[Stored entries]
====

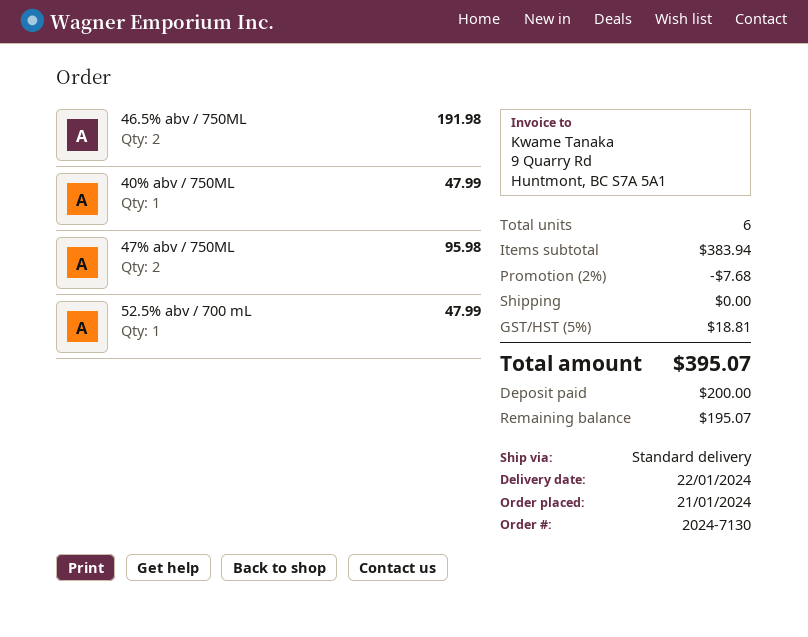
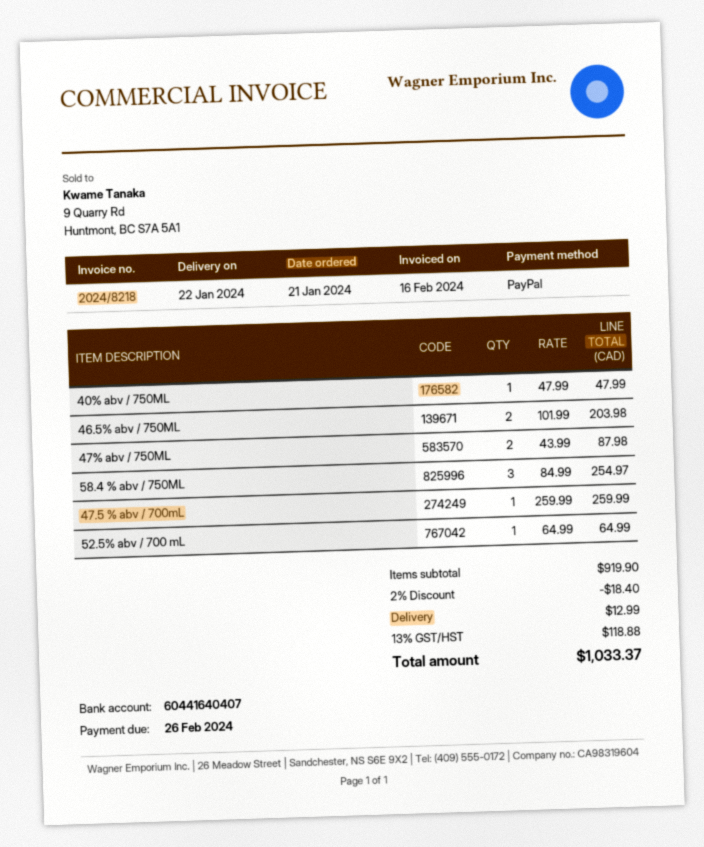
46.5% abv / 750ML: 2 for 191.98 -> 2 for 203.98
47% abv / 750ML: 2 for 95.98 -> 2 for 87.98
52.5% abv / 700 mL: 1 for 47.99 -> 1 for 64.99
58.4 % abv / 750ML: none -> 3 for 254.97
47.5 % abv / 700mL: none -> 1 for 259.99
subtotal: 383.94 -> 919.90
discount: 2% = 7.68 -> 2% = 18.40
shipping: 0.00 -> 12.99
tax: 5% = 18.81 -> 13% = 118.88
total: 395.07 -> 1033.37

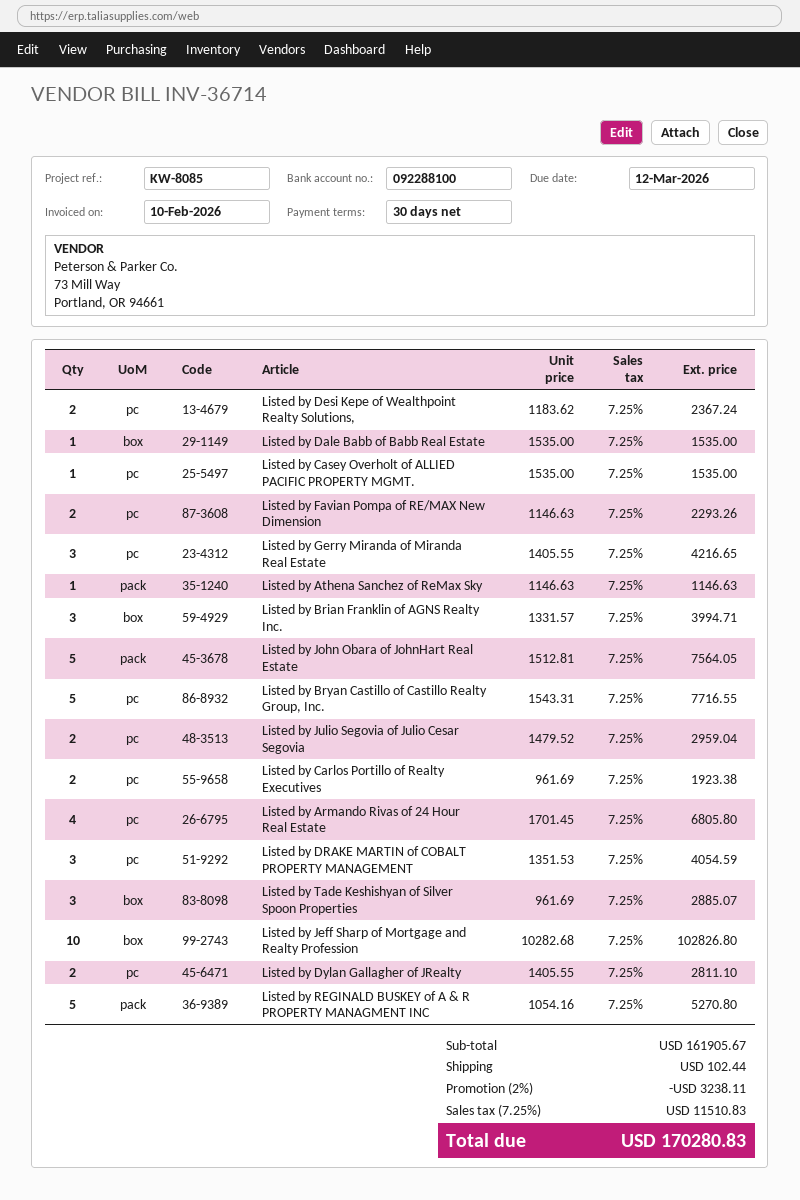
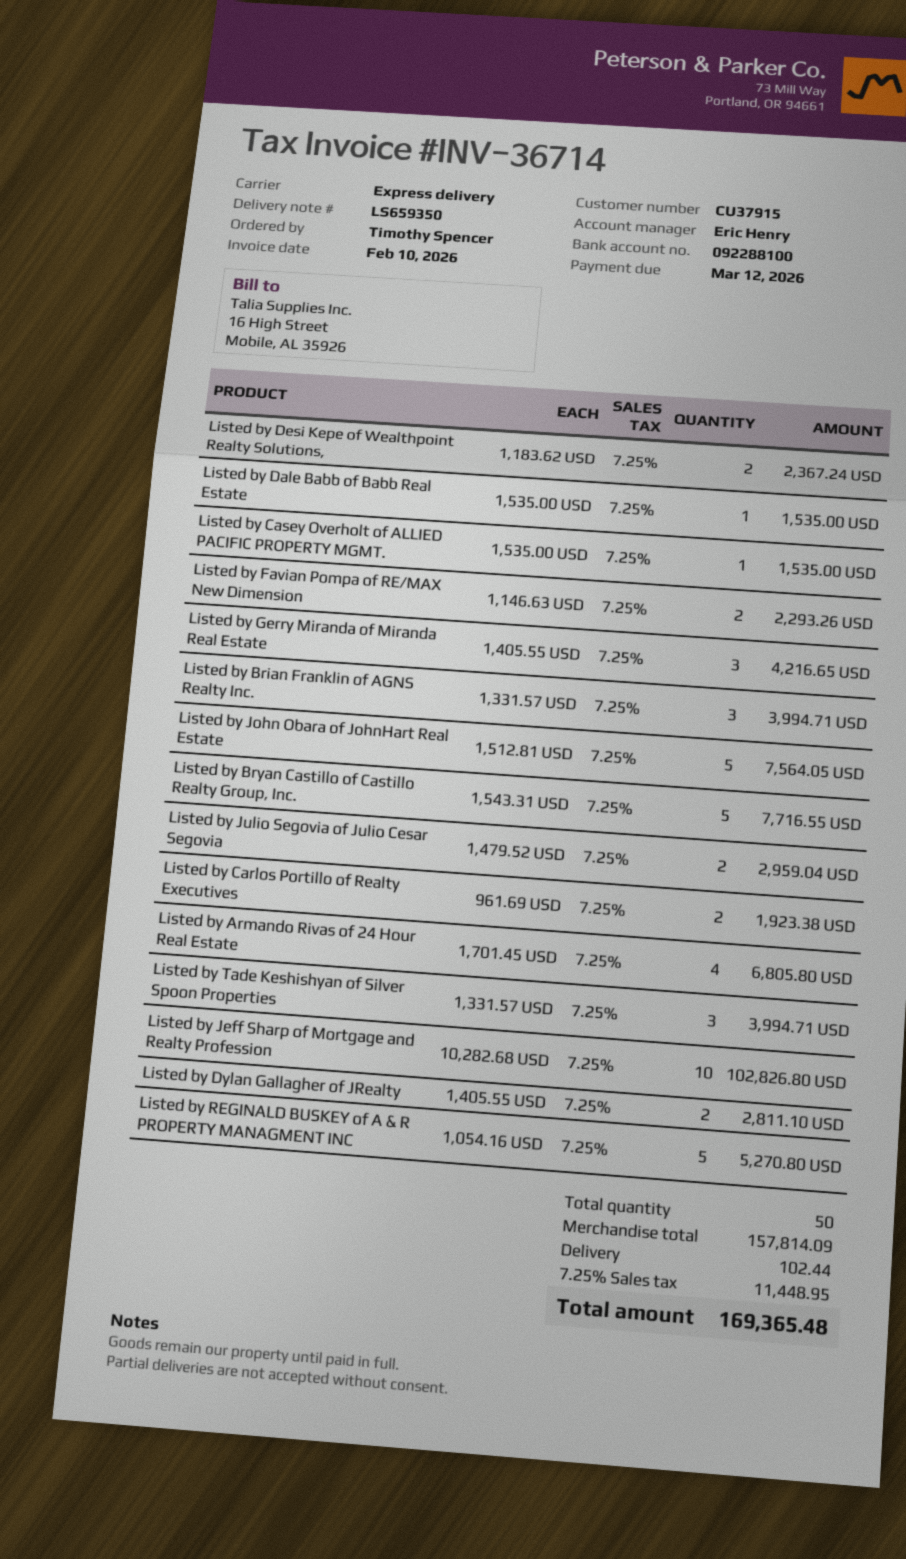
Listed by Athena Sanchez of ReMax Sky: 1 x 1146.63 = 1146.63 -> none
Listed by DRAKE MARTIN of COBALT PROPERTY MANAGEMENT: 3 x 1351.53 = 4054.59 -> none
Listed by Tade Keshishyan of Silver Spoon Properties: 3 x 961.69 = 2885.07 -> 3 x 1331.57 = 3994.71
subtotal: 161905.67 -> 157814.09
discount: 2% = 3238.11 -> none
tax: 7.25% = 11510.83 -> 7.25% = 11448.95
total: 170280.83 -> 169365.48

====

The data must be reproduced exactly, and no picture may appear in the copy.

46.5% abv / 750ML: 2 for 191.98 -> 2 for 203.98
47% abv / 750ML: 2 for 95.98 -> 2 for 87.98
52.5% abv / 700 mL: 1 for 47.99 -> 1 for 64.99
58.4 % abv / 750ML: none -> 3 for 254.97
47.5 % abv / 700mL: none -> 1 for 259.99
subtotal: 383.94 -> 919.90
discount: 2% = 7.68 -> 2% = 18.40
shipping: 0.00 -> 12.99
tax: 5% = 18.81 -> 13% = 118.88
total: 395.07 -> 1033.37

Listed by Athena Sanchez of ReMax Sky: 1 x 1146.63 = 1146.63 -> none
Listed by DRAKE MARTIN of COBALT PROPERTY MANAGEMENT: 3 x 1351.53 = 4054.59 -> none
Listed by Tade Keshishyan of Silver Spoon Properties: 3 x 961.69 = 2885.07 -> 3 x 1331.57 = 3994.71
subtotal: 161905.67 -> 157814.09
discount: 2% = 3238.11 -> none
tax: 7.25% = 11510.83 -> 7.25% = 11448.95
total: 170280.83 -> 169365.48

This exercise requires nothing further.